Published On: Mar 11 2013 09:43:30 PM CDT   Updated On: Mar 12 2013 08:02:41 AM CDT
LA CROSSE. Wis. -

You don't have to look very hard in La Crosse to find aging homes badly in need of repairs. How to best revitalize the city's neighborhoods and grow the tax base is shaping up to be one of the big issues in the race for mayor.

Candidates Doug Farmer and Tim Kabat both say it's one of if not the biggest challenge facing the city right now. That's because declining home values over the years have left La Crosse residents paying a tax rate more than double neighboring communities.

"It's not going to happen overnight but if you start today, you can look back after 5, 10 or 20 years from now and say: OK, we're making a difference," said Kabat.

Kabat, currently the executive director of Downtown Mainstreet Inc., says re-hiring a grant writer for the city would help bring in outside money for all kinds of different projects.

"I think the city needs to be more proactive and aggressive looking at grants from foundations and other funding for these specific projects especially when you're talking about building housing and improving infrastructure," he said.
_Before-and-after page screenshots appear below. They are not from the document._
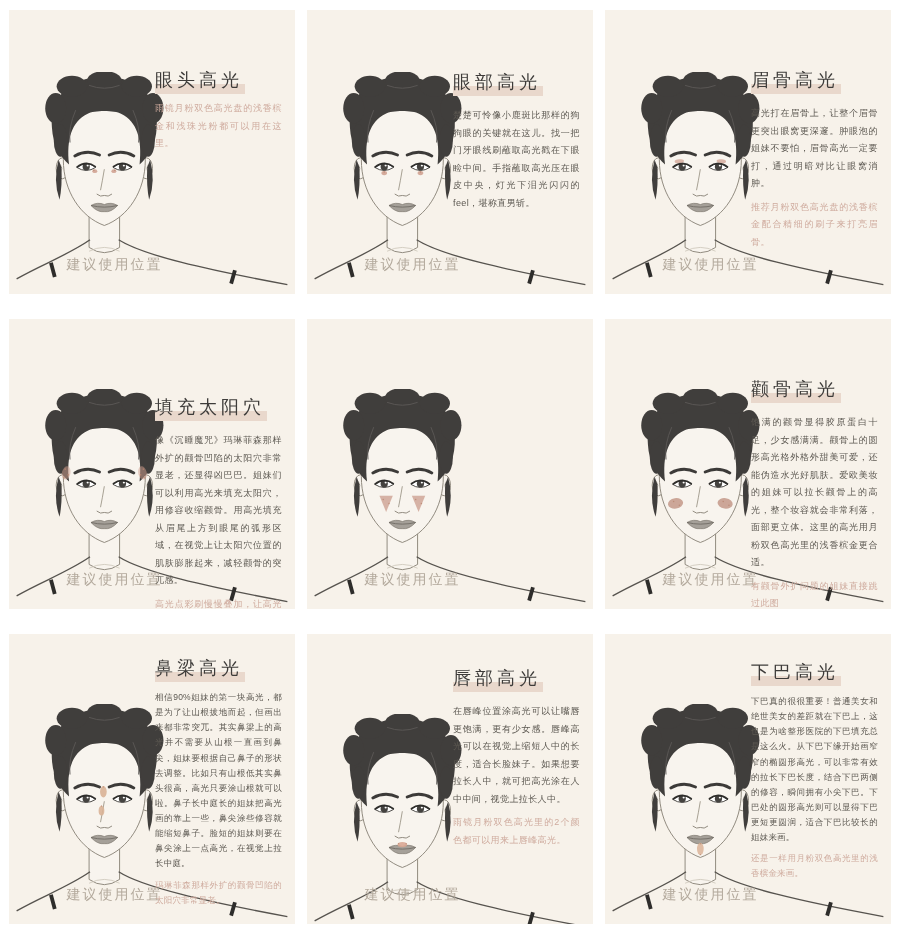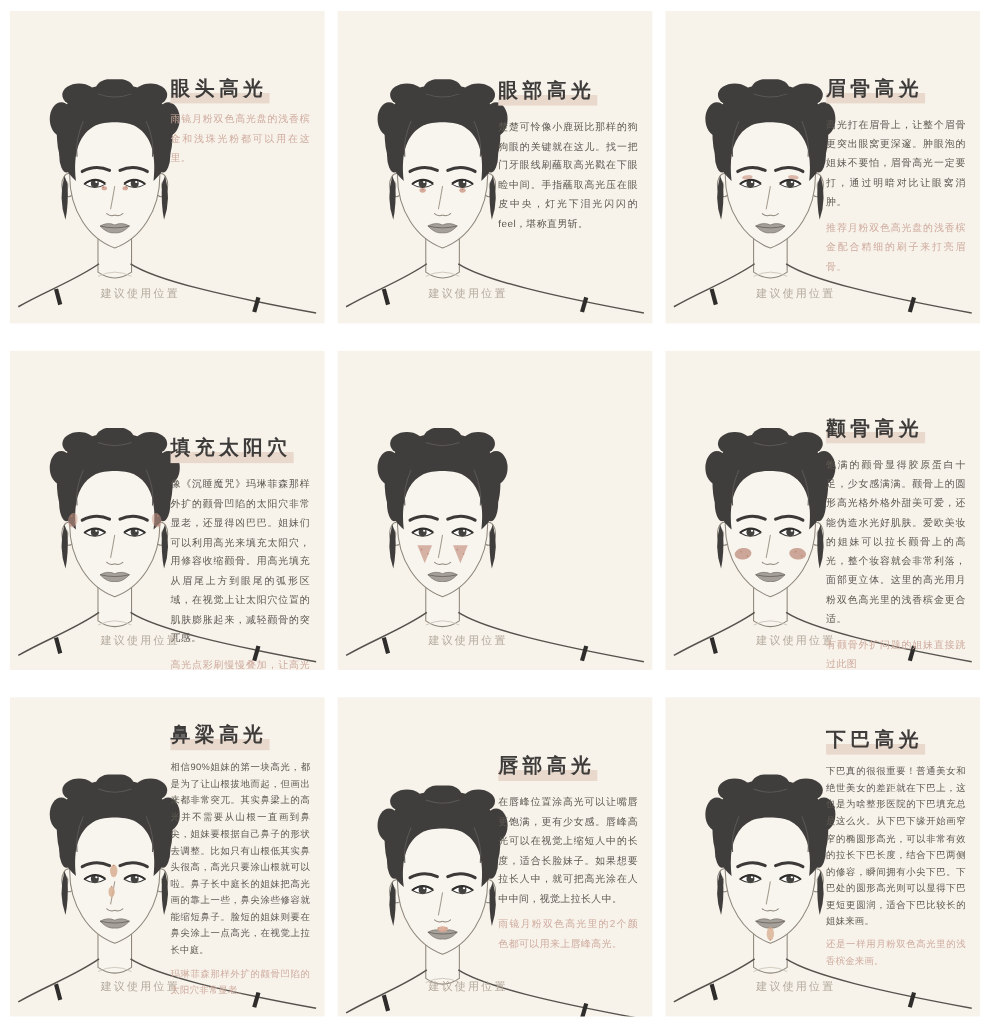--- a/index.html
+++ b/index.html
@@ -27,38 +27,38 @@
     position: absolute;
     left: 0; top: 62px;
     width: 100%;
     pointer-events: none;
   }
   .face svg { width: 100%; display:block; }
   .card.face-low .face { top: 80px; }
   .card.face-mid .face { top: 70px; }
   .caption {
     position: absolute;
-    left: 46px; bottom: 20px;
+    left: 33px; bottom: 20px;
     width: 145px;
     text-align: center;
-    font-size: 10px;
+    font-size: 14px;
     letter-spacing: 2px;
     color: #b3a99c;
     z-index: 2;
   }
   .text {
     position: absolute;
     left: 146px; right: 13px;
     z-index: 2;
   }
   .t58 { top: 58px; } .t60 { top: 60px; } .t62 { top: 76px; }
-  .t55 { top: 55px; } .t50 { top: 50px; } .t26 { top: 26px; } .t22 { top: 22px; }
+  .t55 { top: 55px; } .t50 { top: 32px; } .t26 { top: 26px; } .t22 { top: 22px; }
   .title {
     font-family: "DejaVu Serif", "Liberation Serif", serif;
-    font-weight: 700;
+    font-weight: 400;
     font-size: 18px;
     letter-spacing: 4px;
     color: #3e3c3a;
     white-space: nowrap;
   }
   .title span {
     display: inline-block;
     background: linear-gradient(180deg, rgba(0,0,0,0) 62%, #e9d8cc 62%);
     padding: 0 2px 2px 0;
   }

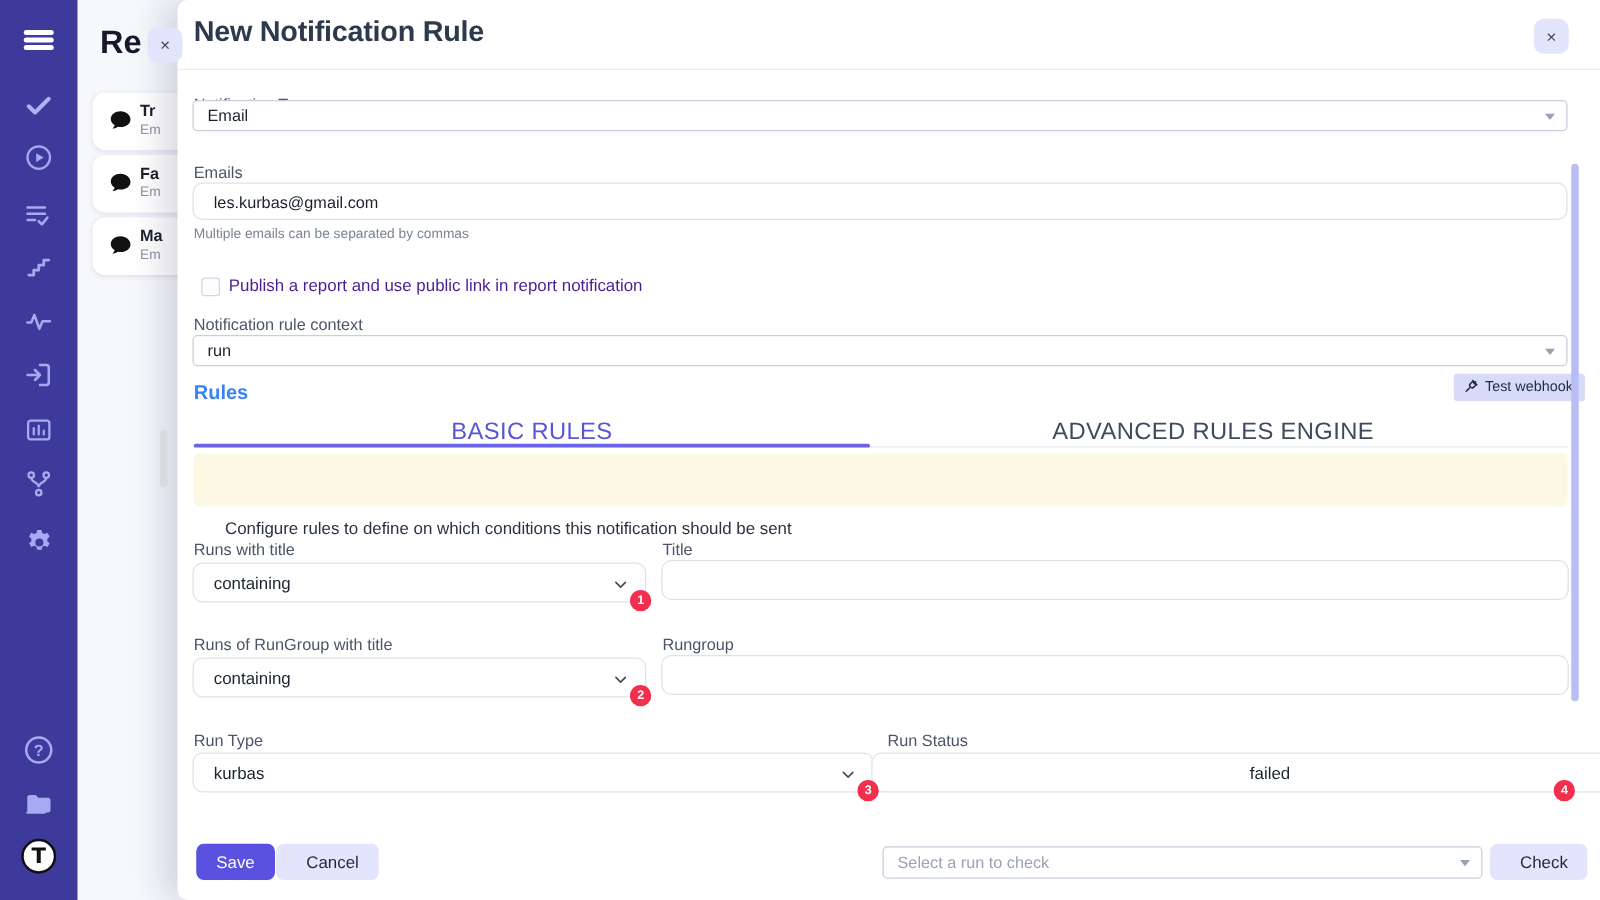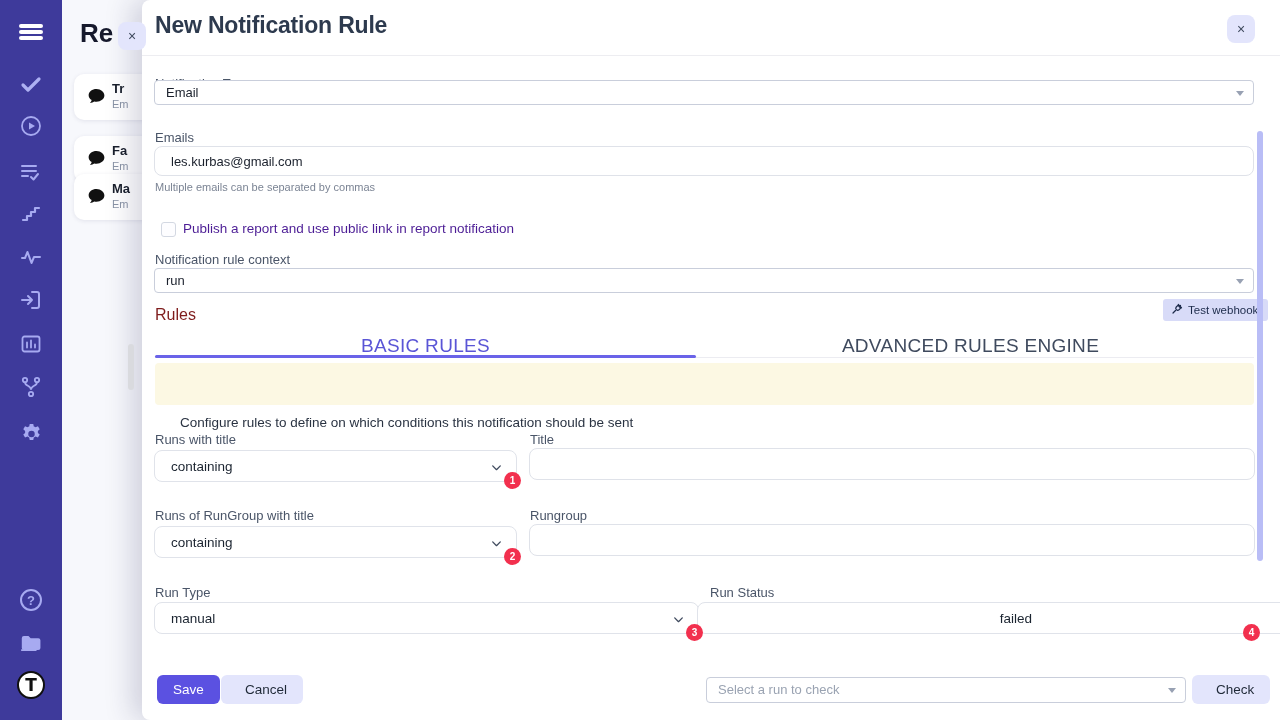--- a/index.html
+++ b/index.html
@@ -53,21 +53,21 @@
   .text-input{position:absolute;background:#fff;border:1px solid #dfe2e9;border-radius:8px;
     font-size:13px;color:#1a202c;padding-left:16px;display:flex;align-items:center;}
   .helper{position:absolute;font-size:11px;color:#7b8494;}
 
   .checkbox{position:absolute;left:19px;top:222px;width:15px;height:15px;border:1px solid #d3d8e2;border-radius:3px;background:#fdfdff;cursor:pointer;}
   .checkbox-label{position:absolute;left:41px;top:221px;font-size:13.5px;color:#4c1d95;}
 
   .test-webhook{position:absolute;left:1021px;top:299px;height:22px;background:#d8dbf8;border:none;border-radius:3px;
     display:flex;align-items:center;gap:5px;padding:0 10px 0 8px;font-size:11.5px;color:#1c2a4a;cursor:pointer;font-family:inherit;}
 
-  .rules-heading{position:absolute;left:13px;top:306px;font-size:16px;font-weight:400;color:#7f1d1d;}
+  .rules-heading{position:absolute;left:13px;top:306px;font-size:16px;font-weight:700;color:#3b82f6;}
   .tab{position:absolute;top:335px;width:541px;text-align:center;font-size:19px;letter-spacing:.3px;cursor:pointer;}
   .tab-active{color:var(--tab-active);}
   .tab-inactive{color:#3f4a5e;}
   .tabs-baseline{position:absolute;left:13px;top:357px;width:1099px;height:1px;background:#ececf1;}
   .tab-underline{position:absolute;left:13px;top:355px;width:541px;height:3px;background:#6a63e8;border-radius:2px;}
 
   .info-box{position:absolute;left:13px;top:363px;width:1099px;height:42px;background:var(--info-bg);border-radius:4px;}
   .info-box span{position:absolute;left:25px;top:13px;font-size:13.5px;color:#2a3342;margin-top:39px;}
 
   .rule-select{position:absolute;height:32px;background:#fff;border:1px solid #e0e3ea;border-radius:8px;
@@ -180,21 +180,21 @@
   <div class="bg-card" style="top:74px;">
     <span class="bubble">
       <svg width="21" height="21" viewBox="0 0 24 24" fill="#111">
           <path d="M12 3.5c-5 0-9 3.1-9 7 0 2.3 1.4 4.3 3.5 5.6-.2 1.1-.9 2.3-2 3.2 2-.1 3.8-.9 4.9-1.7.8.2 1.7.3 2.6.3 5 0 9-3.1 9-7s-4-7.4-9-7.4z"></path>
         </svg>
     </span>
     <span class="bc-title">Tr</span>
     <span class="bc-sub">Em</span>
   </div>
 
-  <div class="bg-card" style="top:136px;">
+  <div class="bg-card" style="top:124px;">
     <span class="bubble">
       <svg width="21" height="21" viewBox="0 0 24 24" fill="#111">
           <path d="M12 3.5c-5 0-9 3.1-9 7 0 2.3 1.4 4.3 3.5 5.6-.2 1.1-.9 2.3-2 3.2 2-.1 3.8-.9 4.9-1.7.8.2 1.7.3 2.6.3 5 0 9-3.1 9-7s-4-7.4-9-7.4z"></path>
         </svg>
     </span>
     <span class="bc-title">Fa</span>
     <span class="bc-sub">Em</span>
   </div>
 
   <div class="bg-card" style="top:174px;">
@@ -277,21 +277,21 @@
         </svg>
     </div>
     <div class="badge" style="left:362px;top:548px;">2</div>
     <label class="f-label" style="left:388px;top:508px;">Rungroup</label>
     <div class="text-input" style="left:387px;top:524px;width:726px;height:32px;">
       <span></span>
     </div>
 
     <label class="f-label" style="left:13px;top:585px;">Run Type</label>
     <div class="rule-select" style="left:12px;top:602px;width:545px;">
-      <span>manual</span>
+      <span>kurbas</span>
       <svg width="13" height="13" viewBox="0 0 24 24" fill="none" stroke="#3f4a5e" stroke-width="2.4" stroke-linecap="round" stroke-linejoin="round">
           <path d="M5 9l7 7 7-7"></path>
         </svg>
     </div>
     <div class="badge" style="left:544px;top:624px;">3</div>
     <label class="f-label" style="left:568px;top:585px;">Run Status</label>
     <div class="rule-select" style="left:555px;top:602px;width:622px;justify-content:center;">
       <span>failed</span>
       <svg width="13" height="13" viewBox="0 0 24 24" fill="none" stroke="#3f4a5e" stroke-width="2.4" stroke-linecap="round" stroke-linejoin="round">
           <path d="M5 9l7 7 7-7"></path>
Doug Farmer is proposing using proceeds from a retiring TIF district to invest an additional $1.1 million in the city's housing programs.

"With very little money in the rehab program, we can really give a house a bounce and then the whole neighborhood," said Farmer.

"This money would be not only used for the housing replacement but also the rehab program where we go into houses and take out the lead paint (or) put new siding on the outside of a house," he added.

Karl Green, a community resource development educator in La Crosse County, led a recent study on the issue and found 64% of the homes in La Crosse are valued at less than $100,000.

Click here to read the report.

He says the growing number of rental properties is part of the problem.

"We really start to get a situation that feeds on itself in which case you don't have a lot of people making improvements, you then don't attract people into the neighborhoods," said Green.

"That leads to the higher tax rate and the higher tax rate then causes people to not want to live in the city. It just become this cycle," he added.